В сумраке утра хорошо виден Узунлар. Но я и среди ночи отличил бы многие дома, назвал бы, кто под их крышей живет. В одном доме даже побывал. Я там кирва. Вот он, этот дом, где я крестил Али, моего маленького кирву, побратался с ним. Дом Боюк-киши, который я не спутаю ни с одним другим во всем Узунларе. Забегая вперед скажу: у Боюк-киши у самой границы был знаменитый фруктовый сад, который через низкий малонадежный плетень заманчиво зазывал нас к себе. Такие же малозащищенные сады были в Узунларе и у других соседей, также призывно манили нас, но из всех садов мы избрали сад Боюк-киши. Сад Боюк-киши, а не кого-нибудь другого стал ареной бесконечных ночных и дневных набегов, в которых, увы, принимал участие и я. Но об этом потом.

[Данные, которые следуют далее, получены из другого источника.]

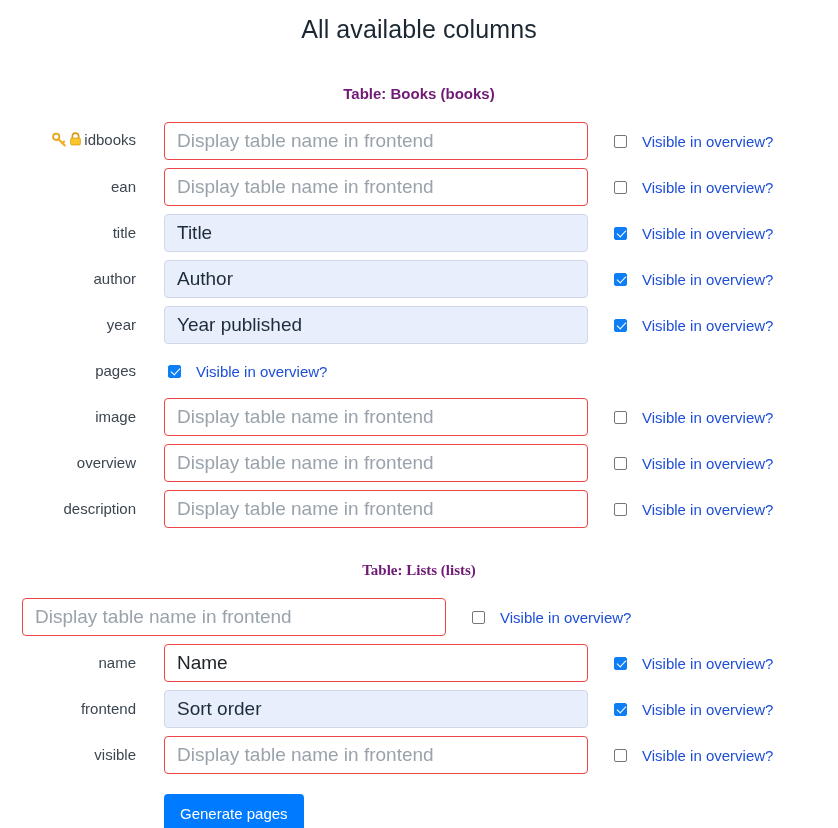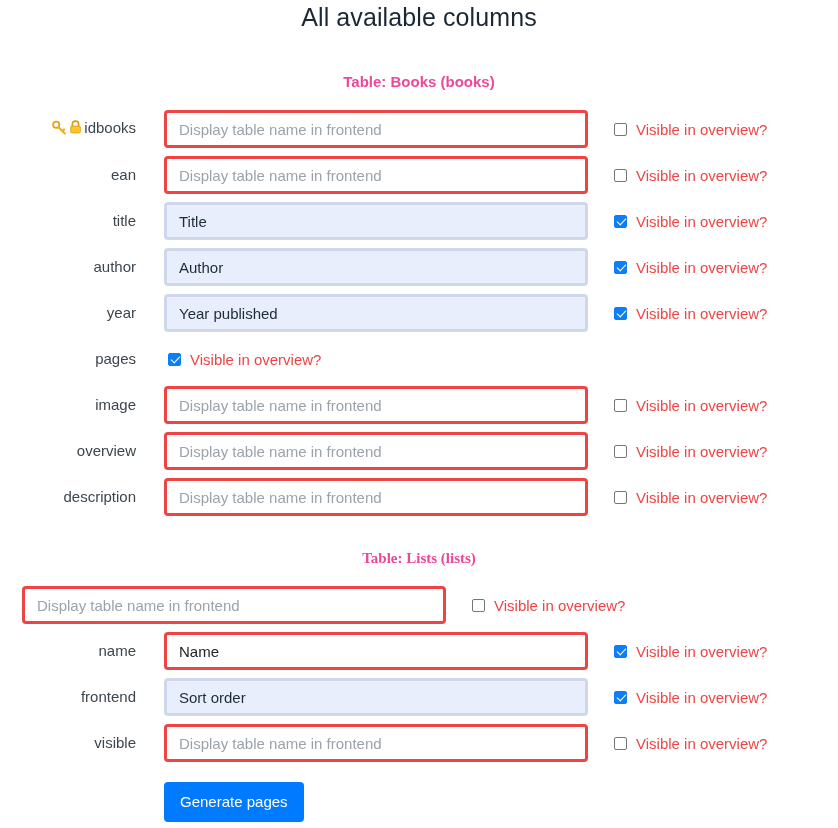--- a/index.html
+++ b/index.html
@@ -12,39 +12,40 @@
     font-family: "Liberation Sans", sans-serif;
     color: #212529;
     -webkit-font-smoothing: antialiased;
   }
 
   .page {
     width: 838px;
     height: 828px;
     position: relative;
     overflow: hidden;
+    padding-top: 12px;
   }
 
   
   .page-title {
     font-size: 25px;
     font-weight: 400;
     text-align: center;
     margin: 0;
     padding: 0;
     line-height: 34px;
     color: #1b2733;
     letter-spacing: 0.1px;
   }
 
   .table-heading {
     font-size: 15px;
     font-weight: 700;
     text-align: center;
-    color: #ec4899;
+    color: #701a75;
     line-height: 20px;
     margin: 0;
   }
   .table-heading.first { margin-top: 38px; }
   .table-heading.later { margin-top: 28px; font-family: Liberation Serif, serif; }
 
   
   .rows { margin-top: 14px; }
 
   .field-row {
@@ -82,45 +83,45 @@
   .col-input {
     flex: 0 0 446px;
     width: 446px;
     padding-left: 22px;
   }
 
   .txt {
     display: block;
     width: 100%;
     height: 38px;
-    border: 3px solid #ef4444;
+    border: 1px solid #ef4444;
     border-radius: 4px;
     background: #ffffff;
     font-family: "Liberation Sans", sans-serif;
-    font-size: 15px;
+    font-size: 19px;
     color: #212529;
     padding: 6px 12px;
     line-height: 24px;
     outline: none;
   }
   .txt::placeholder { color: #9aa3ac; opacity: 1; }
   .txt.autofilled {
     background: #e8eefb;
     border-color: #cfd8ea;
     color: #1d2b3a;
   }
 
   .col-check {
     flex: 1 1 auto;
     padding-left: 26px;
     display: flex;
     align-items: center;
-    gap: 9px;
+    gap: 15px;
     font-size: 15px;
-    color: #ef4444;
+    color: #1d4ed8;
     white-space: nowrap;
   }
 
   .cb {
     width: 13px;
     height: 13px;
     flex: 0 0 13px;
     border: 1px solid #767676;
     border-radius: 2px;
     background: #ffffff;

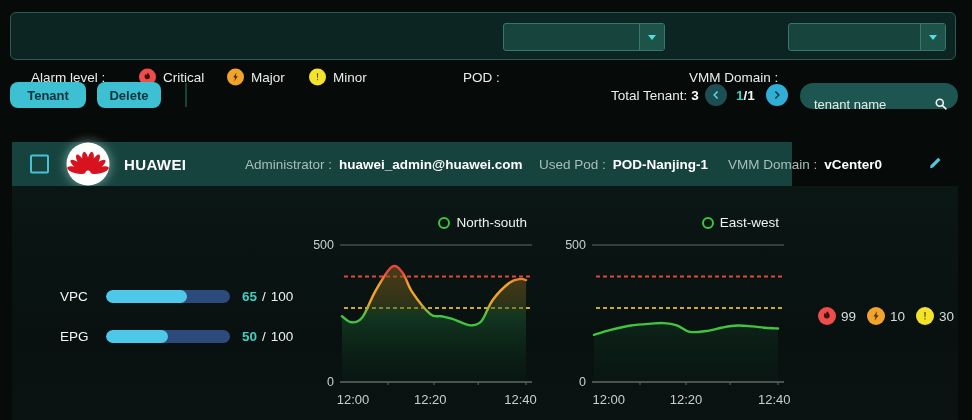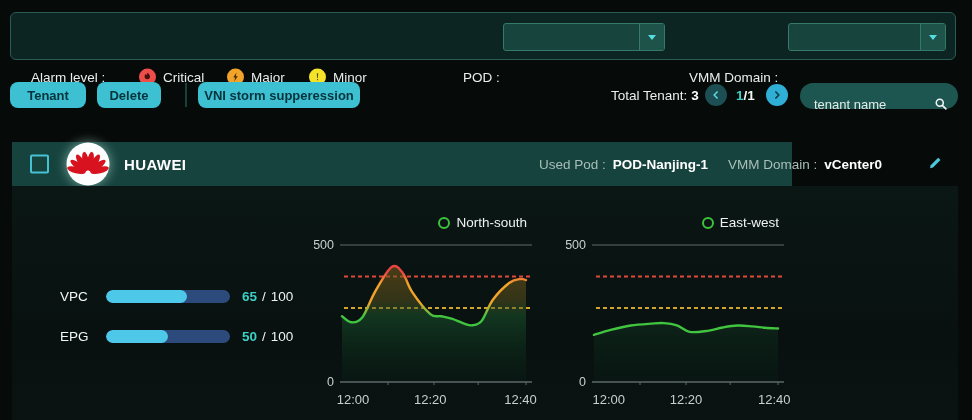--- a/index.html
+++ b/index.html
@@ -126,21 +126,20 @@
       <span class="select-value"></span>
       <span class="arrow-cell">
           <span class="tri-down"></span>
         </span>
     </div>
   </div>
 
   <button class="btn" style="left:10px;width:76px">Tenant</button>
   <button class="btn" style="left:97px;width:64px">Delete</button>
   <div class="v-divider"></div>
-  <button class="btn" style="left:198px;width:162px">VNI storm supperession</button>
 
   <span class="total-label"><span>Total Tenant:</span><b>3</b></span>
 
   <button class="pg-btn pg-prev">
     <svg width="12" height="12" viewBox="0 0 16 16">
         <polyline points="9.5,4 5.5,8 9.5,12" fill="none" stroke="#57d8e0" stroke-width="2.2" stroke-linecap="round" stroke-linejoin="round"></polyline>
       </svg>
   </button>
   <span class="page-ind"><span class="page-cur">1</span><span class="page-rest">/1</span></span>
   <button class="pg-btn pg-next">
@@ -171,20 +170,21 @@
           <ellipse cx="0" cy="-12" rx="3.2" ry="9.5" transform="rotate(11)"></ellipse>
           <ellipse cx="0" cy="-12" rx="3.2" ry="9.5" transform="rotate(32)"></ellipse>
           <ellipse cx="0" cy="-12" rx="3.2" ry="9.5" transform="rotate(54)"></ellipse>
           <ellipse cx="0" cy="-12" rx="3.2" ry="9.5" transform="rotate(76)"></ellipse>
         </g>
       </svg>
     </div>
 
     <span class="tb-item tenant-name">HUAWEI</span>
 
+    <span class="tb-item kv" style="left:233px"><span class="k">Administrator :</span><b>huawei_admin@huawei.com</b></span>
 
     <span class="tb-item kv" style="left:527px"><span class="k">Used Pod :</span><b>POD-Nanjing-1</b></span>
 
     <span class="tb-item kv" style="left:716px"><span class="k">VMM Domain :</span><b>vCenter0</b></span>
 
     <button class="tb-item edit-btn">
       <svg width="16" height="16" viewBox="0 0 16 16">
           <path d="M3 13.2l.7-3 7.5-7.5 2.3 2.3-7.5 7.5z" fill="#4cc9da"></path>
         </svg>
     </button>
@@ -271,15 +271,41 @@
           <line x1="176.16" y1="170" x2="176.16" y2="173" stroke="#5d6a67" stroke-width="1"></line>
           <line x1="224" y1="170" x2="224" y2="173" stroke="#5d6a67" stroke-width="1"></line>
           <text x="32" y="37" fill="#c6d0cd" font-size="12.5" text-anchor="end" font-family="Liberation Sans, sans-serif">500</text>
           <text x="32" y="174" fill="#c6d0cd" font-size="12.5" text-anchor="end" font-family="Liberation Sans, sans-serif">0</text>
           <text x="54.72" y="192" fill="#c6d0cd" font-size="13" text-anchor="middle" font-family="Liberation Sans, sans-serif">12:00</text>
           <text x="132" y="192" fill="#c6d0cd" font-size="13" text-anchor="middle" font-family="Liberation Sans, sans-serif">12:20</text>
           <text x="220.32" y="192" fill="#c6d0cd" font-size="13" text-anchor="middle" font-family="Liberation Sans, sans-serif">12:40</text>
         </svg>
     </div>
 
+    <div class="alarm-badges">
+      <span class="badge">
+        <span class="sev-icon sev-critical" style="width:18px;height:18px">
+          <svg width="12" height="12" viewBox="0 0 16 16">
+              <path d="M8.6 1.8c.9 1.9 3 3.1 3 5.6a3.9 3.9 0 0 1-7.8 0c0-1.6.7-2.5 1.6-3.6.3 1 .8 1.5 1.5 1.8-.3-1.6.6-2.8 1.7-3.8z" fill="#441010"></path>
+            </svg>
+        </span>
+        <span class="count">99</span>
+      </span>
+      <span class="badge">
+        <span class="sev-icon sev-major" style="width:18px;height:18px">
+          <svg width="12" height="12" viewBox="0 0 16 16">
+              <path d="M9.4 1.6 4.7 8.8h2.8L6.1 14.4l5.3-7.4H8.5z" fill="#4a2c08"></path>
+            </svg>
+        </span>
+        <span class="count">10</span>
+      </span>
+      <span class="badge">
+        <span class="sev-icon sev-minor" style="width:18px;height:18px">
+          <svg width="12" height="12" viewBox="0 0 16 16">
+              <path d="M7 2.6h2l-.4 7H7.4zM7.2 11h1.6v1.8H7.2z" fill="#56500a"></path>
+            </svg>
+        </span>
+        <span class="count">30</span>
+      </span>
+    </div>
 
   </div>
 </div>
 
 </body></html>

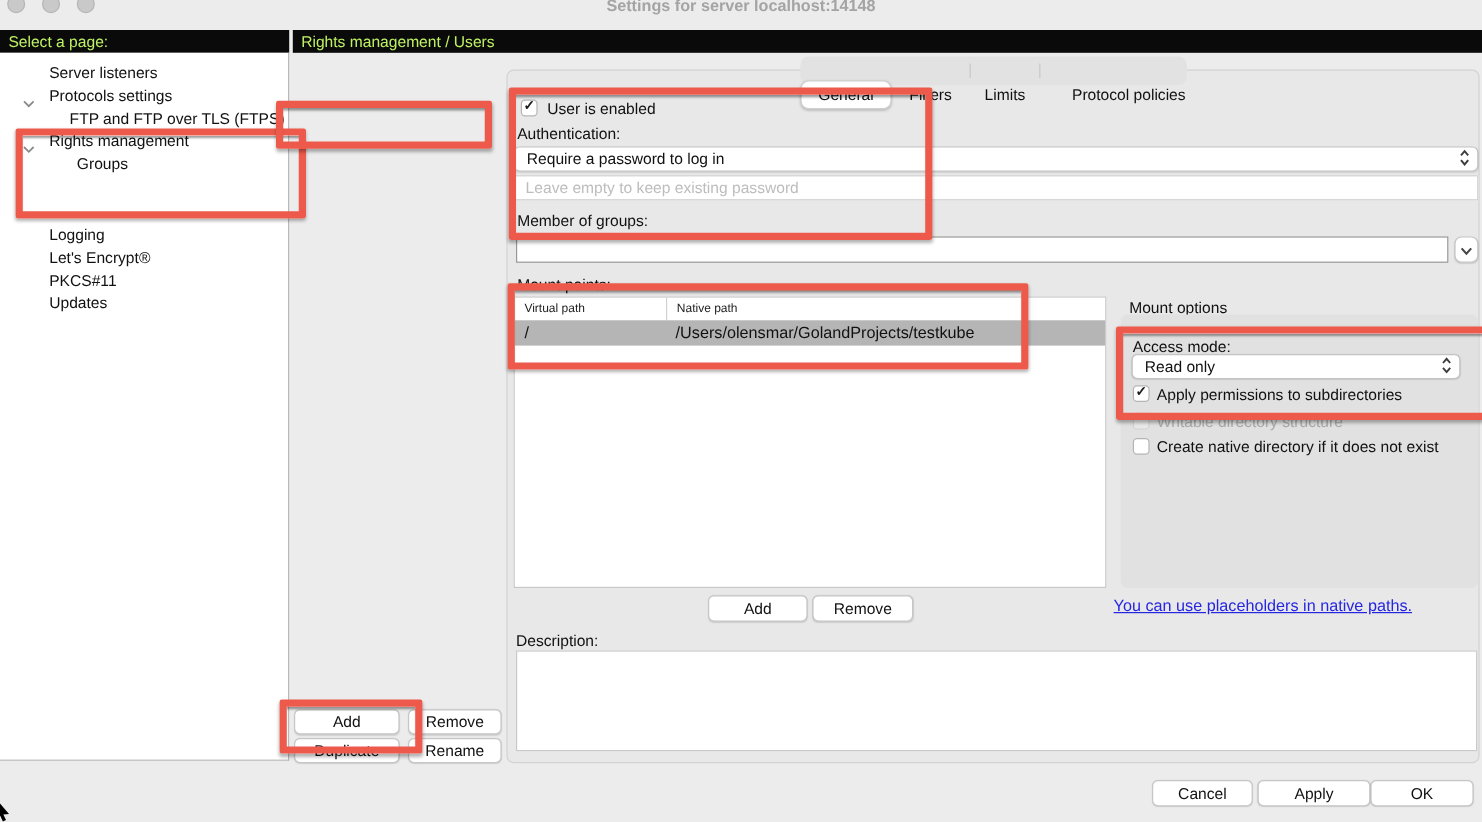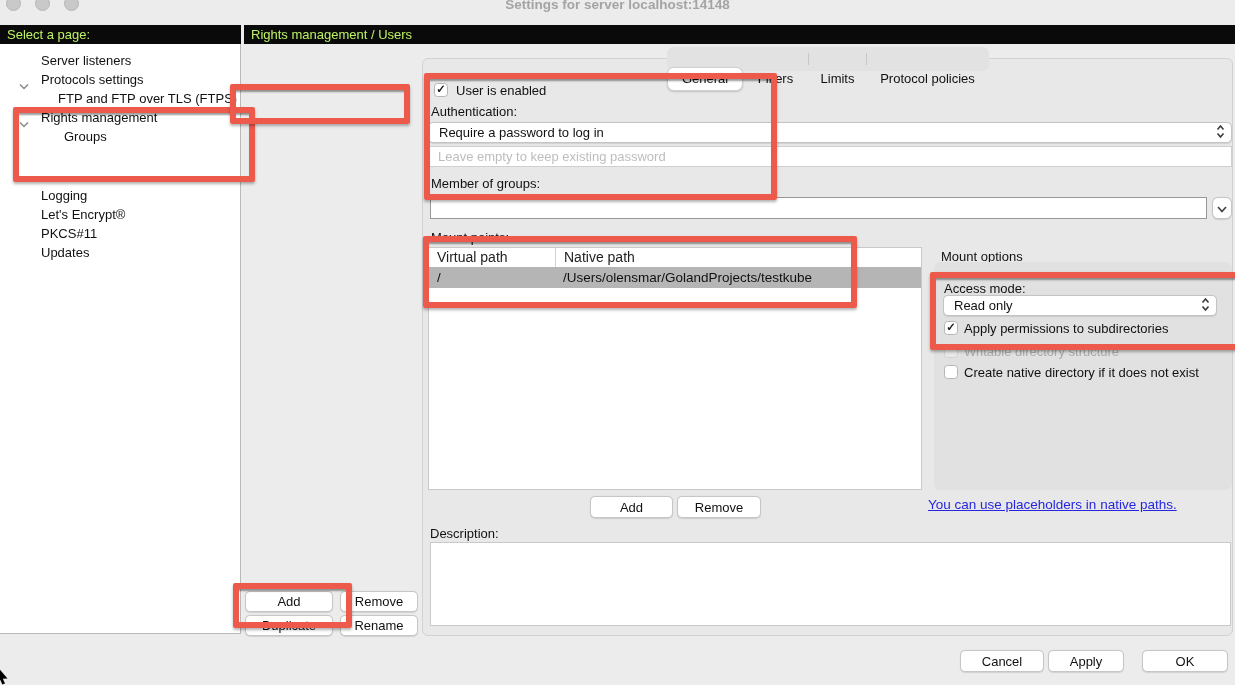--- a/index.html
+++ b/index.html
@@ -44,21 +44,21 @@
             display:flex;align-items:center;padding-left:10px;}
   .stepper{position:absolute;right:6px;top:50%;transform:translateY(-50%);}
   .cb{position:absolute;width:14px;height:14px;background:#fff;border:1px solid #b5b5b5;border-radius:3.5px;
       box-sizing:border-box;display:flex;align-items:center;justify-content:center;
       font-size:11.5px;font-weight:bold;color:#1c1c1c;line-height:1;}
   .cb.disabled{background:#e9e9e9;border-color:#d2d2d2;}
   
   #mount-table{position:absolute;left:428px;top:247px;width:494px;height:243px;background:#fff;
                border:1px solid #c8c8c8;box-sizing:border-box;}
   .mt-header{position:absolute;left:0;top:0;width:100%;height:19px;border-bottom:1px solid #dedede;display:flex;}
-  .mt-hcell{line-height:19px;padding-left:8px;box-sizing:border-box;font-size:14px;color:#222;}
+  .mt-hcell{line-height:19px;padding-left:8px;box-sizing:border-box;font-size:10px;color:#222;}
   .mt-row{position:absolute;left:0;top:19px;width:100%;height:21px;background:#b5b5b5;display:flex;font-size:13.5px;}
   .mt-cell{line-height:21px;padding-left:8px;box-sizing:border-box;white-space:nowrap;overflow:hidden;}
   #mount-options-box{position:absolute;left:934px;top:262px;width:298px;height:228px;
                      background:#e1e1e1;border-radius:6px;}
   a.ph-link{color:#2626e0;text-decoration:underline;}
   textarea.desc{position:absolute;border:1px solid #c9c9c9;resize:none;background:#fff;outline:none;
                 font-family:"Liberation Sans",sans-serif;font-size:13px;box-sizing:border-box;}
   
   .ann{position:absolute;border:6px solid #ed594a;border-radius:2px;z-index:10;pointer-events:none;
        box-shadow:0 2px 3px rgba(0,0,0,.3), inset 0 3px 2px -1px rgba(0,0,0,.4);}
@@ -106,21 +106,21 @@
   <div class="btn" style="left:340px;top:615px;width:78px;height:21px;">Rename</div>
 
   <div id="panel"></div>
 
   <div id="tabbar">
     <div class="tab sel" style="width:76px;">General</div>
     <div class="tab" style="width:65px;">Filters</div>
     <div class="tab-sep"></div>
     <div class="tab" style="width:57px;">Limits</div>
     <div class="tab-sep"></div>
-    <div class="tab" style="width:121px;">Protocol policies</div>
+    <div class="tab" style="width:121px;text-align:right;">Protocol policies</div>
   </div>
 
   <span class="cb" style="left:434px;top:83px;">
       <span>✓</span>
     </span>
   <span class="lbl" style="left:456px;top:83px;">User is enabled</span>
 
   <span class="lbl" style="left:431px;top:104px;">Authentication:</span>
   <div class="field dropdown" style="left:428px;top:122px;width:804px;height:21px;">
     <span>Require a password to log in</span>
@@ -175,21 +175,21 @@
   <span class="lbl" style="left:964px;top:344px;color:#aaaaaa;">Writable directory structure</span>
   <span class="cb" style="left:944px;top:365px;"></span>
   <span class="lbl" style="left:964px;top:365px;">Create native directory if it does not exist</span>
 
   <a class="ph-link" href="#" style="position:absolute;left:928px;top:497px;font-size:13.5px;">You can use placeholders in native paths.</a>
 
   <span class="lbl" style="left:430px;top:526px;">Description:</span>
   <textarea class="desc" style="left: 430px; top: 542px; width: 801px; height: 84px;"></textarea>
 
   <div class="btn" style="left:960px;top:650px;width:84px;height:22px;">Cancel</div>
-  <div class="btn" style="left:1048px;top:650px;width:76px;height:22px;">Apply</div>
+  <div class="btn" style="left:1048px;top:650px;width:94px;height:22px;">Apply</div>
   <div class="btn" style="left:1142px;top:650px;width:86px;height:22px;">OK</div>
 
   <div class="ann" style="left:13px;top:107px;width:230px;height:63px;"></div>
   <div class="ann" style="left:230px;top:84px;width:168px;height:28px;"></div>
   <div class="ann" style="left:424px;top:73px;width:341px;height:115px;"></div>
   <div class="ann" style="left:423px;top:236px;width:422px;height:60px;"></div>
   <div class="ann" style="left:930px;top:272px;width:303px;height:66px;"></div>
   <div class="ann" style="left:233px;top:583px;width:107px;height:33px;"></div>
 
   <div style="position:absolute;left:-5px;top:665px;">

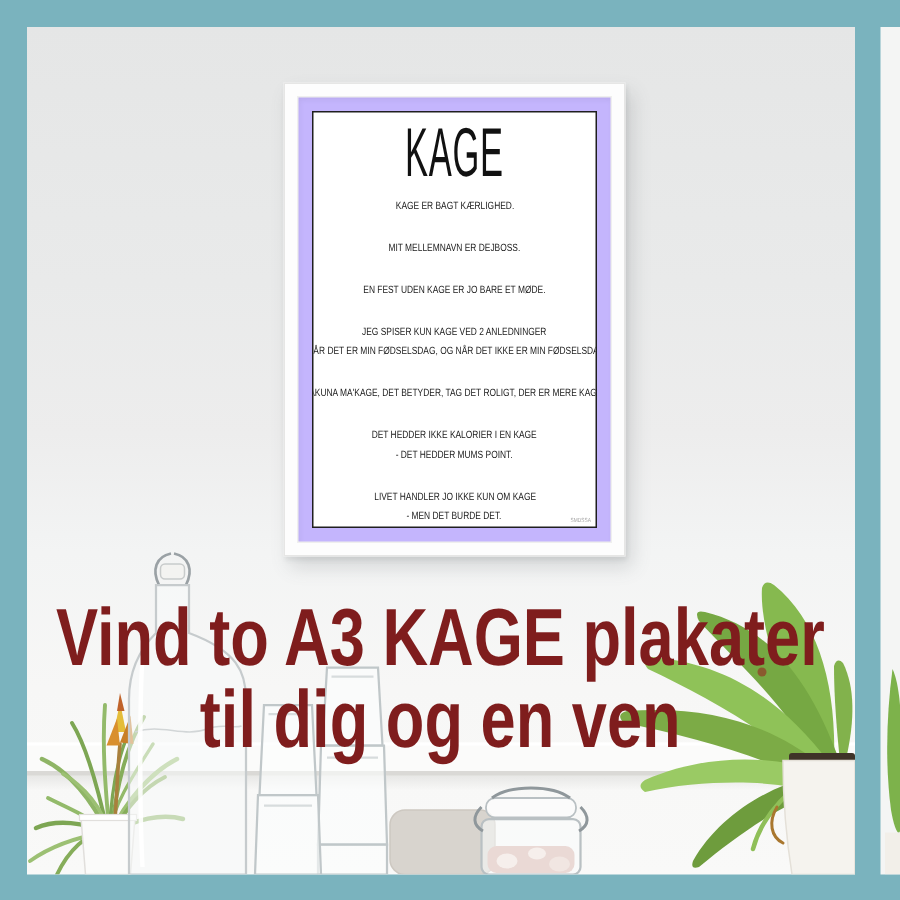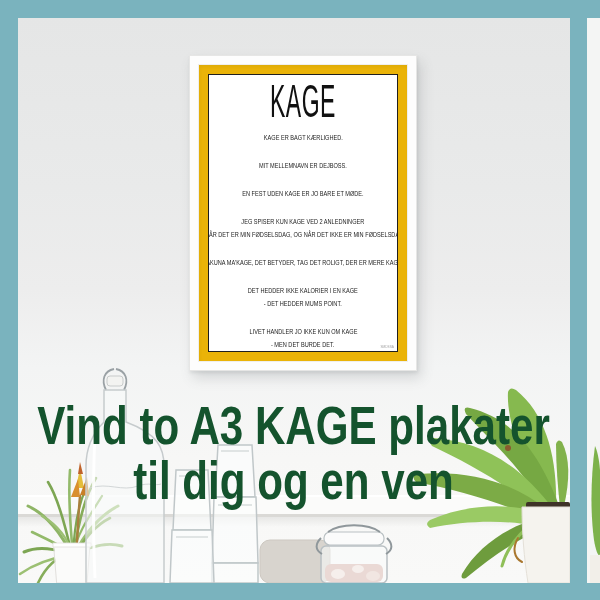--- a/index.html
+++ b/index.html
@@ -13,21 +13,21 @@
     position:absolute;left:18px;top:18px;width:552px;height:565px;overflow:hidden;
     background:linear-gradient(180deg,#e5e6e6 0%,#e9eaea 30%,#ededed 48%,#f3f4f4 62%,#f7f7f6 78%,#f9f9f8 100%);
   }
   
   .frame{
     position:absolute;left:171px;top:37px;width:228px;height:316px;
     background:#fdfdfd;border:1px solid #e6e6e5;box-sizing:border-box;
     box-shadow:4px 7px 12px rgba(90,95,98,.20),1px 2px 3px rgba(90,95,98,.12);
   }
   .mat{
-    position:absolute;inset:8px;background:#eab308;
+    position:absolute;inset:8px;background:#c4b5fd;
     box-shadow:inset 0 0 0 1px #efefee, inset 1px 2px 4px rgba(0,0,0,.07);
     text-align:right;
   }
   .paper{
     position:absolute;inset:10px;border:1px solid #1f1f1f;background:#ffffff;
     display:flex;flex-direction:column;align-items:center;overflow:hidden;
   }
   .ptitle{
     margin-top:4px;white-space:nowrap;color:#111;
     font-size:46px;line-height:44px;font-weight:400;letter-spacing:1px;
@@ -40,21 +40,21 @@
     transform:scaleX(.8);transform-origin:center;
   }
   .wmark{
     position:absolute;right:3px;bottom:2px;font-size:4px;line-height:4px;
     color:#a3a3a3;transform:scaleX(.8);transform-origin:right;
   }
   
   .overlay{
     position:absolute;left:18px;top:398px;width:552px;
     display:flex;flex-direction:column;align-items:center;
-    color:#14532d;pointer-events:none;
+    color:#7f1d1d;pointer-events:none;
   }
   .ovl-line{
     white-space:nowrap;font-size:54px;line-height:55px;font-weight:700;
     transform:scaleX(.78);transform-origin:center;
   }
   
   .sliver{position:absolute;left:587px;top:18px;width:13px;height:565px;background:#f4f5f4;overflow:hidden;}
   .scene{position:absolute;left:0;top:0;}
 </style>
 </head>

Конечно, и в Узунларе есть дома, на которые нельзя смотреть не зажмурив глаза. И там можно насчитать не один, не два десятка домов с резными петушками на коньках железных крыш. Но больше, конечно, бедных лачуг, как и у нас. Вот среди деревьев белыми веселыми окнами проглядывает халупа. Она особенно проглядывается вечером, когда окна ее изнутри освещаются светом керосинки. Это дом Мусы Караева, отца моего взрослого кирвы, Али, с которым мы волос закопали, побратавшись навсегда. Знать бы, как обошлась для большого Али его месть — это когда он припечатал ягодицу сына Абдуллы-бека «горячим каштаном» из пращи. А вон тот, что под соломенной крышей, скорее похожий на жалкий сарай, чем на дом, — хижина Качак-Наби. С этим домом соревнуется в бедности прижавшаяся к ней другая жалкая халупа, также похожая на сарай, — дом Кёр-оглы. А вот дом, где все говорит о прочном достатке. Его я с закрытыми глазами отличил бы среди десятка других. Это дом Абдуллы-бека, нгерского Вартазара.
Держу пари, что и у Вартазара, наверное, здесь есть кирва, а у Абдуллы-бека — в Нгере. Жить в Нгере или Узунларе и не иметь кирву в соседнем селе — это почти невозможно. Честное слово.
Только не делайте большие глаза, если после всех этих слов услышите вдруг воинственный клич нгерской ребятни, обращенный к Узунлару:
— Эй вы, соседи. Выходите. Вызываю один на один. На левую руку.
Зазывать соперника на левую руку после того, как мы побратались, волос закопали? Да, да, не удивляйтесь. Дружить и ссориться — и это было обыкновением тех дальних-дальних лет. Может быть, возраста. Иначе чем объяснить смысл наших опустошительных набегов на сады Боюк-киши, которого мы все любили?!
Прошу прощения, не задавайте наивных вопросов. Когда нам по девять-десять лет, не ищите в нас разумных решений, сейчас бы сказали, логических поступков. Где ей, логике этой, пастись, если в ночных налетах на сад Боюк-киши в числе громил значусь и я. Я — кирва сына Боюк-киши.
Можно было, конечно, об этом не заикнуться, кто нам судья. Но я ненавижу вранье и никогда не видел здравого смысла в нем. Худая правда всегда лучше доброй лжи. Но это между прочим, к слову пришлось!
Не следует забывать и другое: как бы мы ни любили Узунлар, ни имели в нем дружков, мы — нгерцы и, разумеется, Нгер свой любим больше, чем любое другое село, будь оно населено армянами или азербайджанцами.